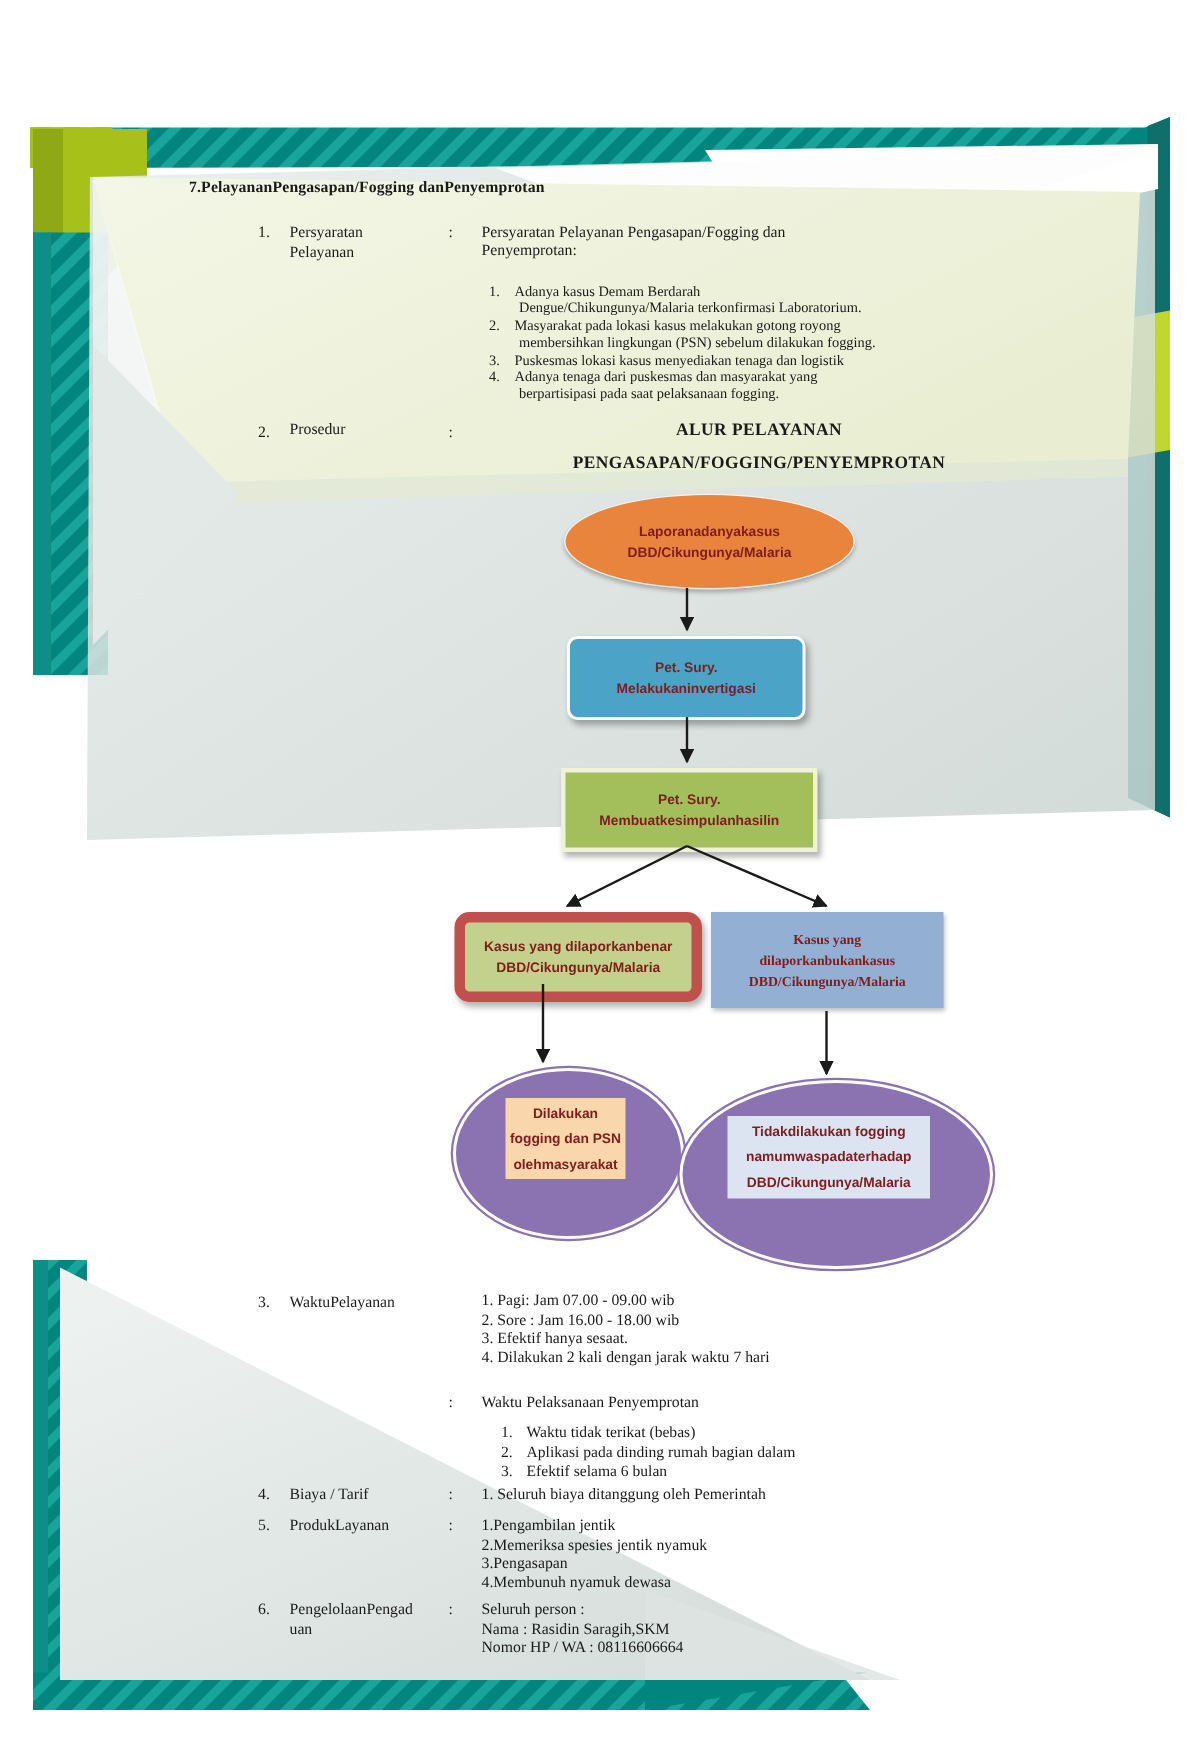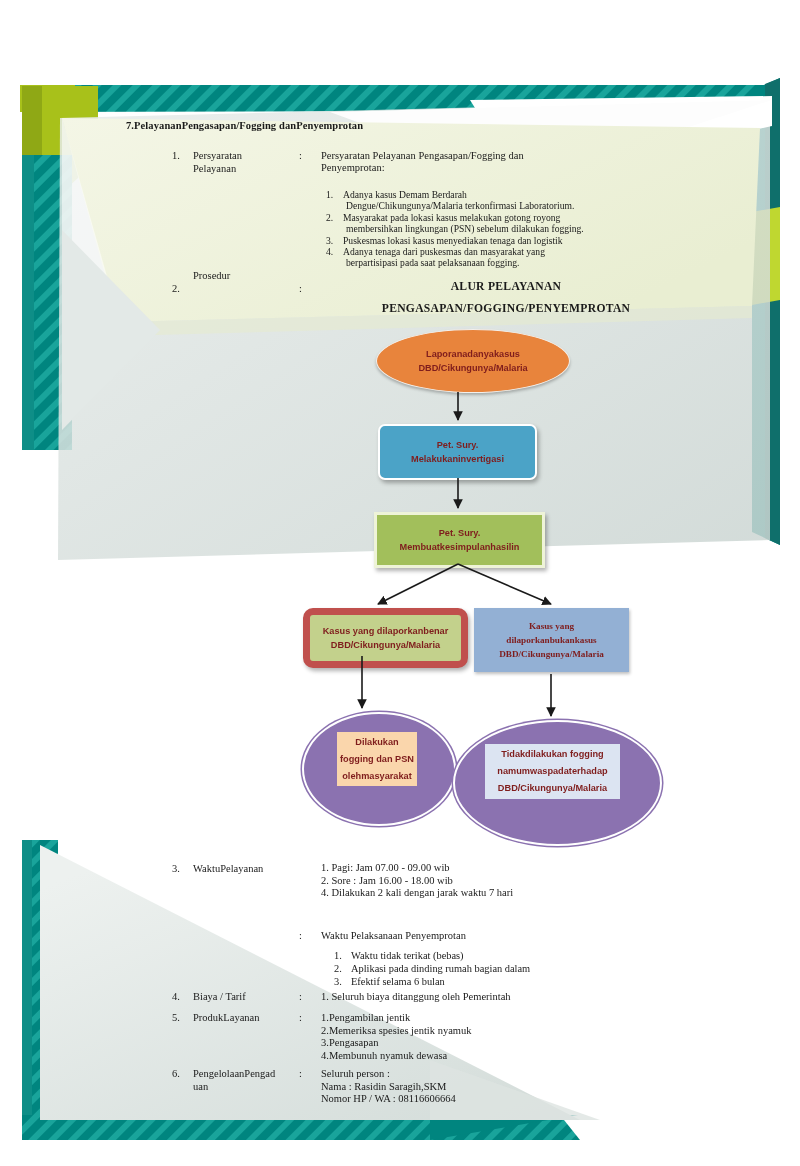--- a/index.html
+++ b/index.html
@@ -148,21 +148,21 @@
       <span>Puskesmas lokasi kasus menyediakan tenaga dan logistik</span>
     </li>
     <li>
       <span class="n">4.</span>
       <span>Adanya tenaga dari puskesmas dan masyarakat yang</span><br>
       <span style="display:inline-block;padding-left:3px;">berpartisipasi pada saat pelaksanaan fogging.</span>
     </li>
   </ul>
 
   <div class="abs row-num" style="left:172px;top:283px;">2.</div>
-  <div class="abs row-label" style="left:193px;top:270px;">Prosedur</div>
+  <div class="abs row-label" style="left:193px;top:281px;">Prosedur</div>
   <div class="abs colon" style="left:299px;top:283px;">:</div>
 
   <div class="abs fc-title" style="left:346px;top:280px;width:320px;">ALUR PELAYANAN</div>
   <div class="abs fc-title" style="left:346px;top:302px;width:320px;">PENGASAPAN/FOGGING/PENYEMPROTAN</div>
 
   <div class="shape ellipse-orange" style="left:376px;top:329px;width:192px;height:62px;">
     <div class="sh-txt">
       <span>Laporanadanyakasus</span><br>
       <span>DBD/Cikungunya/Malaria</span>
     </div>
@@ -227,20 +227,21 @@
     <line x1="458" y1="564" x2="551" y2="604" stroke="#1a1a1a" stroke-width="1.6" marker-end="url(#ah)"></line>
     <line x1="362" y1="656" x2="362" y2="708" stroke="#1a1a1a" stroke-width="1.6" marker-end="url(#ah)"></line>
     <line x1="551" y1="674" x2="551" y2="716" stroke="#1a1a1a" stroke-width="1.6" marker-end="url(#ah)"></line>
   </svg>
 
   <div class="abs row-num" style="left:172px;top:863px;">3.</div>
   <div class="abs row-label" style="left:193px;top:863px;">WaktuPelayanan</div>
   <div class="abs plain-list" style="left:321px;top:862px;width:330px;">
     <div>1. Pagi: Jam 07.00 - 09.00 wib</div>
     <div>2. Sore : Jam 16.00 - 18.00 wib</div>
+    <div>3. Efektif hanya sesaat.</div>
     <div>4. Dilakukan 2 kali dengan jarak waktu 7 hari</div>
   </div>
   <div class="abs colon" style="left:299px;top:930px;">:</div>
   <div class="abs plain-list" style="left:321px;top:930px;width:330px;">Waktu Pelaksanaan Penyemprotan</div>
   <ul class="abs sublist" style="left:334px;top:949px;width:320px;font-size:10.4px;line-height:13.2px;">
     <li>
       <span class="n">1.</span>
       <span>Waktu tidak terikat (bebas)</span>
     </li>
     <li>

What is required >> Set down, please, the lines from the line holding "<span>DBD/Cikungunya/Malaria</span>" through the final line of the data, exactly and with nothing added.

Task result >>
       <span>DBD/Cikungunya/Malaria</span>
     </div>
@@ -227,20 +227,21 @@
     <line x1="458" y1="564" x2="551" y2="604" stroke="#1a1a1a" stroke-width="1.6" marker-end="url(#ah)"></line>
     <line x1="362" y1="656" x2="362" y2="708" stroke="#1a1a1a" stroke-width="1.6" marker-end="url(#ah)"></line>
     <line x1="551" y1="674" x2="551" y2="716" stroke="#1a1a1a" stroke-width="1.6" marker-end="url(#ah)"></line>
   </svg>
 
   <div class="abs row-num" style="left:172px;top:863px;">3.</div>
   <div class="abs row-label" style="left:193px;top:863px;">WaktuPelayanan</div>
   <div class="abs plain-list" style="left:321px;top:862px;width:330px;">
     <div>1. Pagi: Jam 07.00 - 09.00 wib</div>
     <div>2. Sore : Jam 16.00 - 18.00 wib</div>
+    <div>3. Efektif hanya sesaat.</div>
     <div>4. Dilakukan 2 kali dengan jarak waktu 7 hari</div>
   </div>
   <div class="abs colon" style="left:299px;top:930px;">:</div>
   <div class="abs plain-list" style="left:321px;top:930px;width:330px;">Waktu Pelaksanaan Penyemprotan</div>
   <ul class="abs sublist" style="left:334px;top:949px;width:320px;font-size:10.4px;line-height:13.2px;">
     <li>
       <span class="n">1.</span>
       <span>Waktu tidak terikat (bebas)</span>
     </li>
     <li>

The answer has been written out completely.